_ACTION ITEM:_ Only the lines below starting at the one that contains "Average | win perc: 0.541 -> 0.647" and ending at the one that contains "9 | record: 34-11-0 -> 35-13-0" are to be reproduced, exactly and with both ends kept.

::::

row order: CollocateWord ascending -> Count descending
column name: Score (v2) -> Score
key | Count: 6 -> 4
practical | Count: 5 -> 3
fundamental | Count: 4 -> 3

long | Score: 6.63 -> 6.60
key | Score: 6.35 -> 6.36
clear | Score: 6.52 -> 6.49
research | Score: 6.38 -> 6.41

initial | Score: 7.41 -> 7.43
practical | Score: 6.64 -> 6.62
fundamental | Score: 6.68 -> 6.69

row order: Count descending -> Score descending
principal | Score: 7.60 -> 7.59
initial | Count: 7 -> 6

::::

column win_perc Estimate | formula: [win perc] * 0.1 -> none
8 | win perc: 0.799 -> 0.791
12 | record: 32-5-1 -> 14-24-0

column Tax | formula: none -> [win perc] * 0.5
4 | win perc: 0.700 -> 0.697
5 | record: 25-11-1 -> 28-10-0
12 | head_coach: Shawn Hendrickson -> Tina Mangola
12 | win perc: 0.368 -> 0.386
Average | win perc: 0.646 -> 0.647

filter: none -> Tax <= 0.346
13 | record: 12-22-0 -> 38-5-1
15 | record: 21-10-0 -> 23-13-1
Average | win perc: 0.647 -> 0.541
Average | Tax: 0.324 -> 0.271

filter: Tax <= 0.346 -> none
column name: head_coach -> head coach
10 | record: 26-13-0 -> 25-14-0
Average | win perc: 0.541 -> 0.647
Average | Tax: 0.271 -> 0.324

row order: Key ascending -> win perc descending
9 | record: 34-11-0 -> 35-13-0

::::

_YOUR RESPONSE:_
Average | win perc: 0.541 -> 0.647
Average | Tax: 0.271 -> 0.324

row order: Key ascending -> win perc descending
9 | record: 34-11-0 -> 35-13-0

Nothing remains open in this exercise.